GIVEN RECORDS:
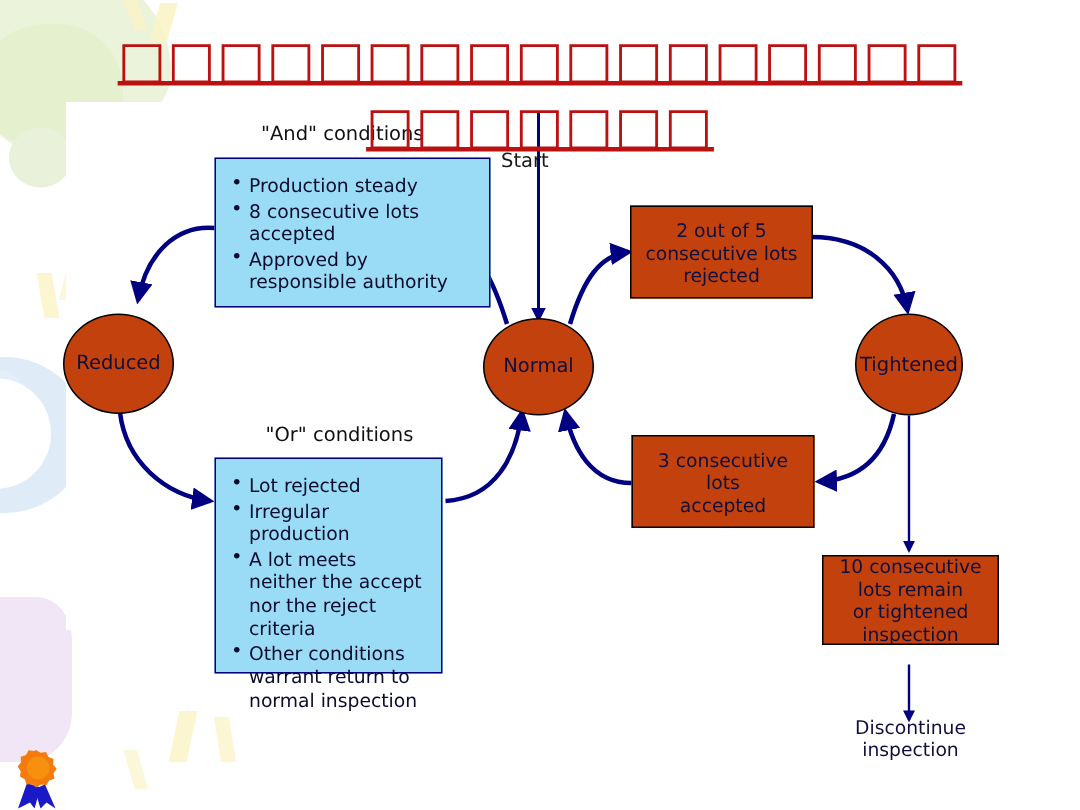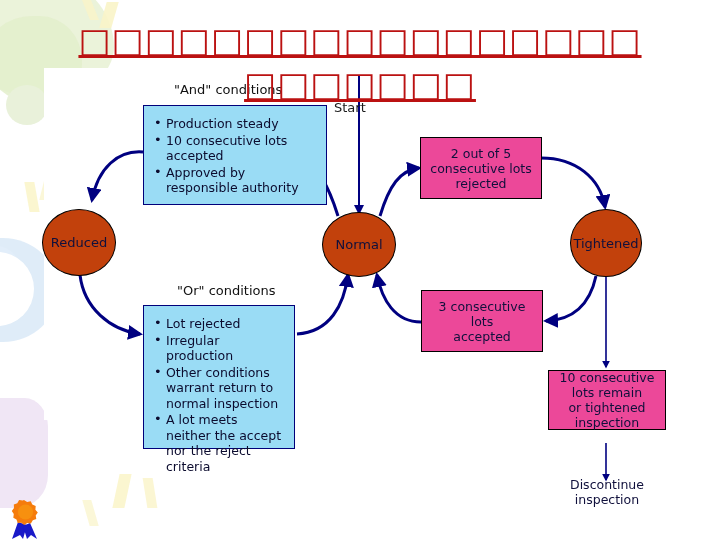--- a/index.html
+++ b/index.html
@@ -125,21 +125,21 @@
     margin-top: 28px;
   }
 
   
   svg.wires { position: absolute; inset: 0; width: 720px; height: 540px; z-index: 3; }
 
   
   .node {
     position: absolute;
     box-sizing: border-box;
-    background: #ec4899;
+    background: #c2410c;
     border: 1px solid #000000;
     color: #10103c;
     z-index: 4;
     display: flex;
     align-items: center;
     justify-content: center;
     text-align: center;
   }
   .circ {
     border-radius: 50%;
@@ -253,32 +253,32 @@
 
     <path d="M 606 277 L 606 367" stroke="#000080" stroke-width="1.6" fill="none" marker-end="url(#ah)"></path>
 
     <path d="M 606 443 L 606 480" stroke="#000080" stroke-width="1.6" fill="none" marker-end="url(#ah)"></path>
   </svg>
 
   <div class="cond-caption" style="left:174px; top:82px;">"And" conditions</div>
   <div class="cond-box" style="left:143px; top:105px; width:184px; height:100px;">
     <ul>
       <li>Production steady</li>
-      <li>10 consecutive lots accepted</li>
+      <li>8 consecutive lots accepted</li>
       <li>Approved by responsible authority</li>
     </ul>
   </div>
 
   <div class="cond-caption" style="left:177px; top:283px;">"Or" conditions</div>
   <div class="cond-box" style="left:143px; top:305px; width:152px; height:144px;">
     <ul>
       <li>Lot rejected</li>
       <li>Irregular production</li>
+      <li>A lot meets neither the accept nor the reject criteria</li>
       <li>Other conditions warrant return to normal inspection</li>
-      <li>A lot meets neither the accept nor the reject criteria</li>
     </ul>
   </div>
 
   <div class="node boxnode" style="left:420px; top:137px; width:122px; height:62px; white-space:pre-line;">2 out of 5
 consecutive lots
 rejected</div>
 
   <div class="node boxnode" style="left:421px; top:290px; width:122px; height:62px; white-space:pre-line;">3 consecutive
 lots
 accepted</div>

EXERCISE REQUIREMENTS:
Reproduce, word for word, every line from the start of the records down to and including the line with "-253,32 +253,32 @@"; skip the pictures.

RESPONSE AREA:
--- a/index.html
+++ b/index.html
@@ -125,21 +125,21 @@
     margin-top: 28px;
   }
 
   
   svg.wires { position: absolute; inset: 0; width: 720px; height: 540px; z-index: 3; }
 
   
   .node {
     position: absolute;
     box-sizing: border-box;
-    background: #ec4899;
+    background: #c2410c;
     border: 1px solid #000000;
     color: #10103c;
     z-index: 4;
     display: flex;
     align-items: center;
     justify-content: center;
     text-align: center;
   }
   .circ {
     border-radius: 50%;
@@ -253,32 +253,32 @@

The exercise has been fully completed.